VI LE LAPIN

Elle fit ce type sur un banc, près de la Tamise, à l’« Embankment », comme on dit. Elle n’avait pas l’habitude de travailler en plein air. Mais, par cette chaleur, cela valait mieux, après tout, que dans une chambre, sur un lit, où l’on colle. Il était passé minuit : à part eux, au long des quais, il n’y avait personne, aussi loin que filaient les réverbères.

C’était un gros balourd, large d’épaules, sans moustaches, avec de longs poils roux sur les doigts. Il devait revenir d’une fête. Il se montra très excité. Il ne dura pas trois minutes.

Elle n’eut pas de chance. Généralement, pour être sûre, elle se faisait payer d’avance et juste cette nuit, peut-être parce la chaleur abrutit, ou qu’elle ne se retrouvait pas encore bien dans leurs « yes », elle s’était dit :

– Bah ! on s’arrangera plus tard.

Ah bien ouitche ! À peine satisfait, le type se leva comme pour partir. Elle crut d’abord à une farce. Elle le retint par la manche, avec les doigts fit signe :

– Faut payer, mon vieux !

Le type n’eut pas l’air de savoir. Elle dut s’y reprendre et se planter devant lui. Elle ne riait plus. Elle dit :

– Tu ne prétendras pas que t’as rien fait. Allons ! ta galette.
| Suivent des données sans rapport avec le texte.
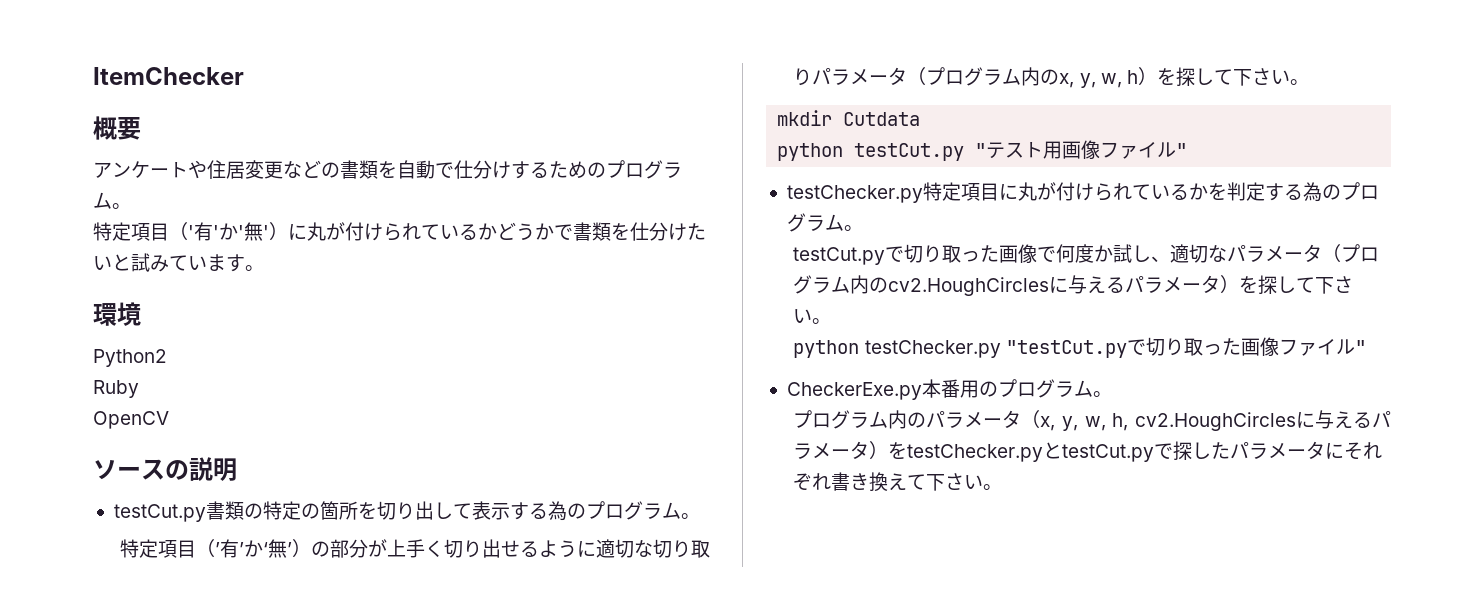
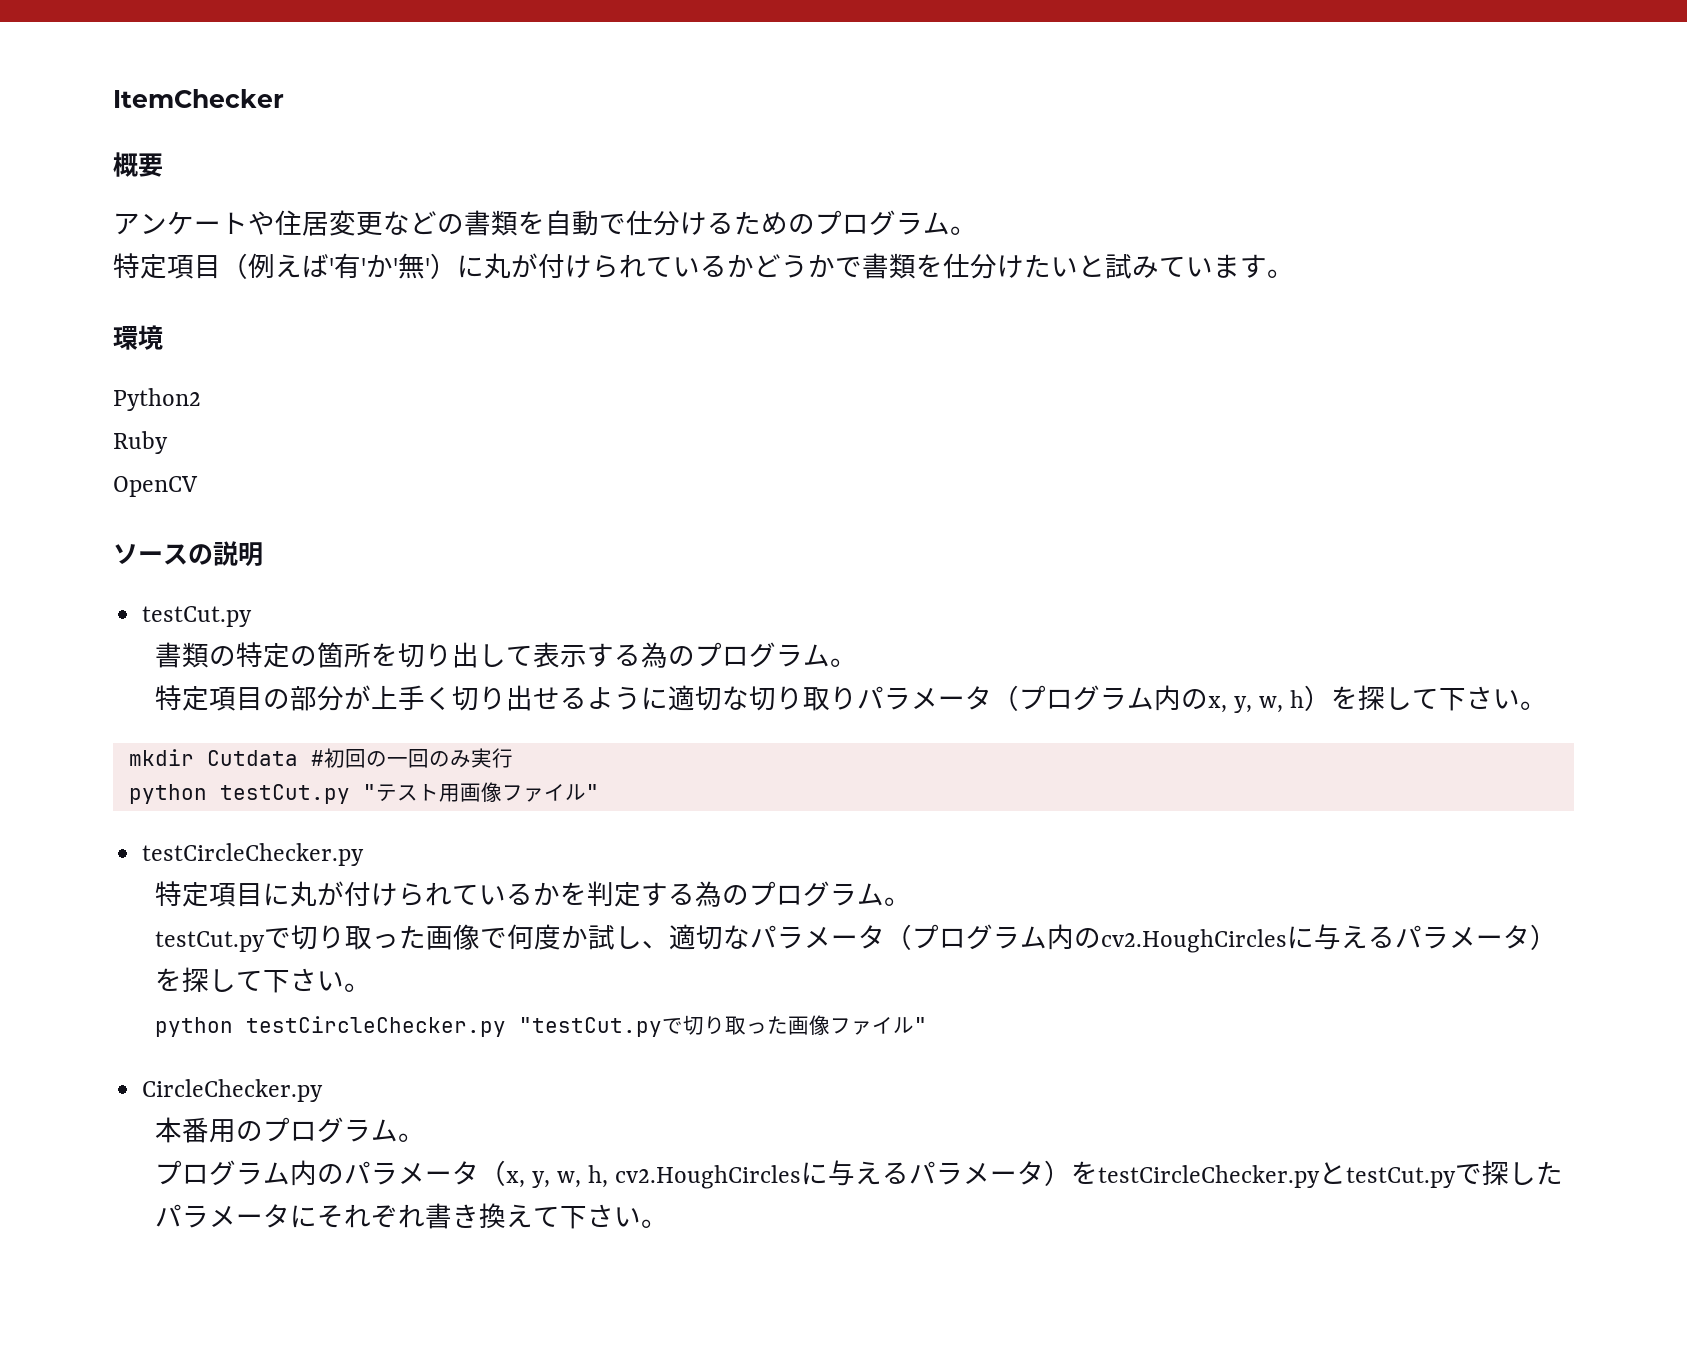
[511,161,530,179] す -> (707, 223) none
(188, 231) none -> [248,253,329,279] 例えば
(206, 513) none -> (253, 616) //
[196,539,312,558] （’有’か‘無’） -> (263, 699) none
(921, 119) none -> [310,748,513,768] #初回の一回のみ実行
[786,185,923,203] testChecker.py -> [142,843,365,866] testCircleChecker.py //
[864,340,1001,358] testChecker.py -> [245,1016,506,1037] testCircleChecker.py
[786,382,922,400] CheckerExe.py -> [142,1079,324,1102] CircleChecker.py //
[907,444,1044,462] testChecker.py -> [1098,1165,1321,1188] testCircleChecker.py

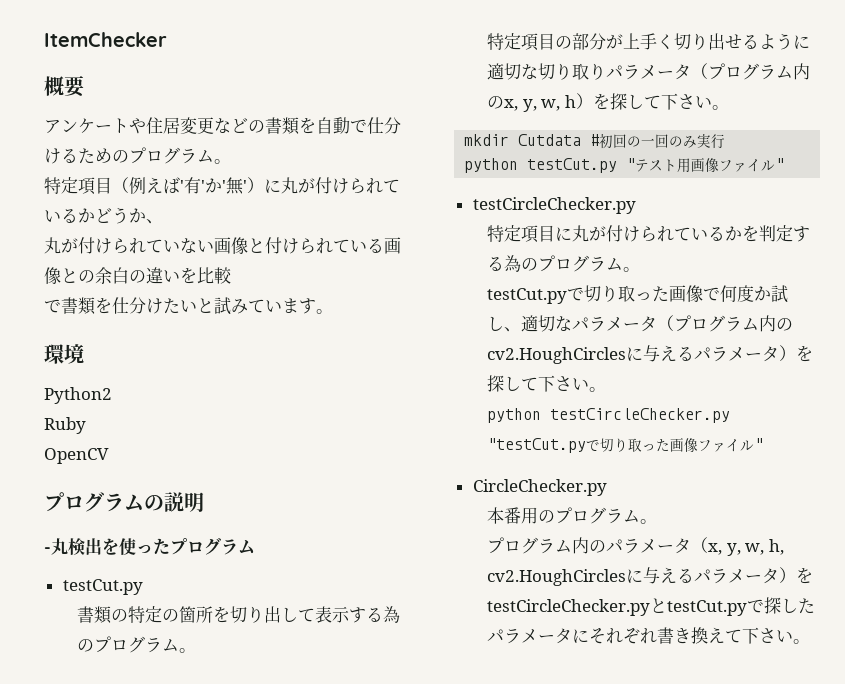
(835, 266) none -> [146,219,163,224] [44,237,401,255] [44,267,232,285] 、 // 丸が付けられていない画像と付けられている画像との余白の違いを比較 //
[113,544,188,565] ソース -> [44,492,144,512] プログラム
(263, 554) none -> [44,538,255,555] // -丸検出を使ったプログラム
– Go on ! répondit le type.

De quoi ? Elle comprenait assez leur jargon, pour deviner que « Go on » signifiait : « Je ne paierai pas ». Elle n’était pas très grande : elle mit les poings sur les hanches, elle se haussa tant qu’elle put, et sous le nez, lui cria :

– Salaud ! ma galette, ou je t’emmerde…

– Go on, répéta le type.

Il avait fait un crochet. Ne dirait-on pas ? Il lui était arrivé de s’arranger avec des clients ; elle avait bouffé assez de dèche pour la comprendre chez les autres. Mais celui-ci, qui revenait de la fête !…

– Salaud, répéta-t-elle, ma galette, ou je t’emmerde.

Et puis elle avait faim. Elle lui en voulait surtout à cause de son gros ventre. Comme elle le regardait, elle vit qu’il brillait, là-dessus, une chaîne qu’elle n’avait même pas songé à lui prendre. Canaille ! C’est toujours avec ceux qu’on ménage, qu’il arrive des histoires !

Elle devint tout à fait furieuse. Il n’y avait toujours qu’eux, sous les réverbères. Ce qu’elle ferait après, elle ne le savait pas ; mais pour sûr elle allait l’emmerder. Elle leva ses poings pour frapper, l’autre tendit les siens et l’enferma par les bras.

Il serrait fort. Une fois, elle avait dû se battre. Son homme d’alors était intervenu : le type avait fait des excuses. Avec celui-ci, elle ne devait compter que sur elle-même. Elle fit ce que font les femmes quand elles n’ont plus leurs bras. Il cherchait à la renverser ; elle guetta un moment et vlan, donna à la bonne place.

– Humph ! fit le type, qui lâcha tout.

Ce fut au tour de Zonzon : il l’avait prise, elle voulut le reprendre. Elle ne pensait plus à sa galette. Il restait là tout blanc à bâiller après son haleine : elle le saisit au revers et secoua un bon coup ; après, elle secoua plus fort, parce que cela l’énervait, ce grand salaud, qui ne se défendait pas et se laissait aller en ballottant de la tête.

Elle vit qu’en le secouant ainsi, elle l’amenait au bord de l’eau. Elle pensa que la Tamise est faite pour les hommes qui vous emmerdent…

Ce fut presque un malheur : elle n’eut pas besoin de pousser, il y alla de lui-même. Elle le regarda descendre, elle entendit le plouf ! Mais alors, Seigneur ! les mains devant les yeux, elle s’enfuit pour ne pas voir les ronds que ça ferait sur l’eau.